Comments (14)
@utsavanand2 The error you're seeing occurs when a charging station connects to the server, while the server already holds an open connection with the same charging station. The error occurs on websocket level btw.
Normally, this shouldn't happen, but we decided to handle this edge case, since duplicate IDs can lead to other issues instead.
If there's network issues and the websocket close message never gets through to the other side, but for some reason the new connect message does, then:
- the connection gets accepted by the server
- the server kills the connection immediately afterwards, leading to the client logging
disconnected from serverwebsocket: close 1008 (policy violation): a connection with this ID already exists
I don't remember why it was decided to send a 1008 error instead of denying a websocket upgrade in the first place, but there was probably a reason. I'm looking through documentation and RFCs to get wiser.
from ocpp-go.
The issue described in #141 is completely separate and not linked to this at all.
#133 might indeed be related though. I'll look into this further and hopefully find a root cause soon.
from ocpp-go.
Hey,
the initialization snippet looks good to me, although 8s seems a bit low.
The timeout you are setting simply makes sure an outgoing request is canceled, if no response is received from the charging station within those 8 seconds. This allows you to overcome the issue where charging stations don't reply quickly enough (e.g. because of network issues), but it also means that message is lost. If the charging station eventually replies, your CSMS will never process that response.
The only case, where automatic retransmission is currently supported, is if the websocket layer recognizes that the other endpoint disconnected. This is typically achieved with the ping-pong mechanism. The ocpp-j layer currently has no other way of knowing, whether the other endpoint is having network issues, which is why the timeout is meant to be a last resort.
It's very hard to just guess the cause of the issue, since you're apparently dealing with intermittent network connections.
Some information that would help:
- Are you using websocket ping-pong in the first place? If so, what's the ping-pong timeout?
- Are you manually retransmitting messages, when they're canceled due to the timeout?

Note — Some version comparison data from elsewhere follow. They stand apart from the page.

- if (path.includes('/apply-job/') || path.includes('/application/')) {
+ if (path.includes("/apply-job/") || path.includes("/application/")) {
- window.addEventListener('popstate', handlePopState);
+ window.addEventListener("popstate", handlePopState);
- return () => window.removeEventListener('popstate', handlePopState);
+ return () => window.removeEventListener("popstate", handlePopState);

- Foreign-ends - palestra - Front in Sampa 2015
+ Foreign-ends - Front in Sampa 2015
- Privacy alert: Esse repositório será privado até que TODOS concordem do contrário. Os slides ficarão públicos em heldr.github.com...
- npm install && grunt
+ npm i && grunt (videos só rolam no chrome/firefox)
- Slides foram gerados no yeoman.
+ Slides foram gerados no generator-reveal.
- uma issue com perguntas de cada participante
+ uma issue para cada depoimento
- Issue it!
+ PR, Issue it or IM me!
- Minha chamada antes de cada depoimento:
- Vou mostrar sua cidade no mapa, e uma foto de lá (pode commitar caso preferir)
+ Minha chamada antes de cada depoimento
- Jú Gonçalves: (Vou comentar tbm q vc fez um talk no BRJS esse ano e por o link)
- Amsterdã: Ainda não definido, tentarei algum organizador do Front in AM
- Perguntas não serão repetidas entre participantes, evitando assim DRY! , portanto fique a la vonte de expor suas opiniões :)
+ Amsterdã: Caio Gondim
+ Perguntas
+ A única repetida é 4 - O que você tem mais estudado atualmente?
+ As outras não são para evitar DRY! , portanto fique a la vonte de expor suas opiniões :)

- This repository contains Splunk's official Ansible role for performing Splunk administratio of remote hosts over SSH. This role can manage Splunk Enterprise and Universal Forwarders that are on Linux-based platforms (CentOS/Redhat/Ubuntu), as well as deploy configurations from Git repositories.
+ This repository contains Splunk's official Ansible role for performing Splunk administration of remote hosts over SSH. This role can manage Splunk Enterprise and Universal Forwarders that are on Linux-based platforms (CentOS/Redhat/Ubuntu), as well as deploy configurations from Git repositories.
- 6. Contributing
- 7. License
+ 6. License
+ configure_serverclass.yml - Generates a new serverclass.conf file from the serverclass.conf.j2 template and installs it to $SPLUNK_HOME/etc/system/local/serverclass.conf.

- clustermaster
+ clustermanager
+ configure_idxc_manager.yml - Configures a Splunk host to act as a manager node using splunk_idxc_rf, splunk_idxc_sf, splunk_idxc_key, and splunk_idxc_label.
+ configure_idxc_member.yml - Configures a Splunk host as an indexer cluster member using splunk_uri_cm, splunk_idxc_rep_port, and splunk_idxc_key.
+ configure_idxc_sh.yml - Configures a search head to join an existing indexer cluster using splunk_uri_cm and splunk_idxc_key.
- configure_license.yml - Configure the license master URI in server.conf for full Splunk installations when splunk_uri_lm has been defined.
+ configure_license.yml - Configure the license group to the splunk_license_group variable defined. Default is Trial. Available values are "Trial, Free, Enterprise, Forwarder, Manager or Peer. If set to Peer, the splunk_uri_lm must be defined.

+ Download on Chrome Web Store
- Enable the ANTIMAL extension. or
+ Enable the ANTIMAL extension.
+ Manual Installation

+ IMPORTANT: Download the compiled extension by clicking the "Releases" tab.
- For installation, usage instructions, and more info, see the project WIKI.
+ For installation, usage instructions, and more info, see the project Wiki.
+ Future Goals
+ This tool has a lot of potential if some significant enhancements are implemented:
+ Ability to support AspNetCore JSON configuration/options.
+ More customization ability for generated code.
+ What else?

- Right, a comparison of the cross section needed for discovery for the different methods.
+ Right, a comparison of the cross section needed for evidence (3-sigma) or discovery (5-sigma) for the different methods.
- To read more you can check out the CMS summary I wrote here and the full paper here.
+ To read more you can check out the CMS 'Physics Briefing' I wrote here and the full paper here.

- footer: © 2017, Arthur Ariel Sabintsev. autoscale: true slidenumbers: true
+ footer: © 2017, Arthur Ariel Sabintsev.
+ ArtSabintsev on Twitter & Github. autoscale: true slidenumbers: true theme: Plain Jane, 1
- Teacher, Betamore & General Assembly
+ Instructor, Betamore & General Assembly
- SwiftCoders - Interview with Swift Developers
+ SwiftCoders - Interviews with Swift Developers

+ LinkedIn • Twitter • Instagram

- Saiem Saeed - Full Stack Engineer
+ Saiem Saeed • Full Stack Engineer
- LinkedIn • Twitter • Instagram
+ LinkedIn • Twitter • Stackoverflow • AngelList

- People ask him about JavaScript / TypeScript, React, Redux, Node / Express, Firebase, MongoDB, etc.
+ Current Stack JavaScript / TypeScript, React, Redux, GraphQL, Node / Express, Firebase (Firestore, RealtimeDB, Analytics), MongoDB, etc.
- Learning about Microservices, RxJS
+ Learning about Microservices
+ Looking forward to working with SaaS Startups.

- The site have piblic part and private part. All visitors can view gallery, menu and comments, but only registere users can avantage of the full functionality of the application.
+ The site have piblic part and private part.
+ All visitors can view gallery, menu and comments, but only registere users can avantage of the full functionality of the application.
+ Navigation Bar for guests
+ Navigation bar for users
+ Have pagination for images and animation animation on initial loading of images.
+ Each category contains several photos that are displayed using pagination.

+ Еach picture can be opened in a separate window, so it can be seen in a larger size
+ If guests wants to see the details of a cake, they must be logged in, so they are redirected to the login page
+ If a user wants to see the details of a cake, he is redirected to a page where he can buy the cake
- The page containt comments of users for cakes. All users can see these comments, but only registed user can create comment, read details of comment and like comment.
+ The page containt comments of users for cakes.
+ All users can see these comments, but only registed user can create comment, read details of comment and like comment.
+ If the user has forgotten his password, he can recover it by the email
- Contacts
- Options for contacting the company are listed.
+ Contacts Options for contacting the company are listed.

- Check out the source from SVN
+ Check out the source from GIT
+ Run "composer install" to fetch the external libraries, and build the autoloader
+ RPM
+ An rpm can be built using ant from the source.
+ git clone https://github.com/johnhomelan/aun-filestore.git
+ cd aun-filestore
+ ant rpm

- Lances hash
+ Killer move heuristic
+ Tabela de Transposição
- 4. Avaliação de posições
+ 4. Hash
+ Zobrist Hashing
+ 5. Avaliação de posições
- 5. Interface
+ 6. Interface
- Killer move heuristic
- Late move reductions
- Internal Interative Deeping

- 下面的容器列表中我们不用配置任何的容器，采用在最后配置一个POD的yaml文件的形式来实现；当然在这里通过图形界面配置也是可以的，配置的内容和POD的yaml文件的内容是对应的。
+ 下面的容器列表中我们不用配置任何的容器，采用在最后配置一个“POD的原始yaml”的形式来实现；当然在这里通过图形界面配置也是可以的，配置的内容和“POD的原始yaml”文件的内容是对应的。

- Can you provide a log dump of both affected endpoints (the part where the issue arises)? If you have debug logs enabled on the CSMS, that should also provide more information about the message flow
from ocpp-go.
Hi @lorenzodonini, I switched back to the previous release where we did have some issues with the stations with network issues, but we didn't face a complete downtime for all charging stations. But with the new release of v0.16.0, even the 30 second timeout is giving us this trouble, at this point my belief is the issue is not with the timeout but rather us switching from v0.16.0 from v0.15.0 because we switched to the custom dispatcher the same time we upgraded to the new release.
1.> No we're not using websocket ping-pong, we just rely on the heartbeats to keep the connection alive.
2.> No we do not retransmit the messages.
3.> I do have the logs but unfortunately the logs are not on the debug level, so they are not of much use except the fact that the quantity of logs drastically reduces over a time period of 24 hrs after which it seems like it continues to run but doesn't accept any new requests.
I have built on top of your examples for the charge-point and I tried connecting to the production server when I started seeing this issue, pasting the logs of the charge-point-emulator below: (the server here is using the 30second default)
tsavanand@Utsavs-MacBook-Pro charge-point-simulator % ./charge-point-simulator
INFO[2022-08-21T16:41:55+05:30] connected to central system at ws://csms.daheimladen.com
INFO[2022-08-21T16:42:25+05:30] <nil> ocpp message (2596996162): GenericError - request timed out, no response received from server
INFO[0040] sending status notification
INFO[0050] sending status notification
ERRO[2022-08-21T16:42:55+05:30] disconnected from serverread tcp 192.168.0.208:53483->35.246.163.54:80: i/o timeout
INFO[0060] sending status notification
ERRO[2022-08-21T16:43:00+05:30] disconnected from serverwebsocket: close 1008 (policy violation): a connection with this ID already exists
INFO[0070] sending status notification
ERRO[2022-08-21T16:43:06+05:30] disconnected from serverwebsocket: close 1008 (policy violation): a connection with this ID already exists
ERRO[2022-08-21T16:43:11+05:30] disconnected from serverwebsocket: close 1008 (policy violation): a connection with this ID already exists
INFO[0080] sending status notification
ERRO[2022-08-21T16:43:17+05:30] disconnected from serverwebsocket: close 1008 (policy violation): a connection with this ID already exists
ERRO[2022-08-21T16:43:22+05:30] disconnected from serverwebsocket: close 1008 (policy violation): a connection with this ID already exists
INFO[0090] sending status notification
INFO[0100] sending status notification
INFO[0110] sending status notification
INFO[0120] sending status notification
INFO[0130] sending status notification
INFO[2022-08-21T16:44:08+05:30] ocpp message (2854263694): GenericError - request timed out, no response received from server
I'll switch our csms service back to v0.15.0, I believe this should fix our problems until we can find out and resolve the issue as it was the last working release for us. If I find anything of interest, I would share it with you here.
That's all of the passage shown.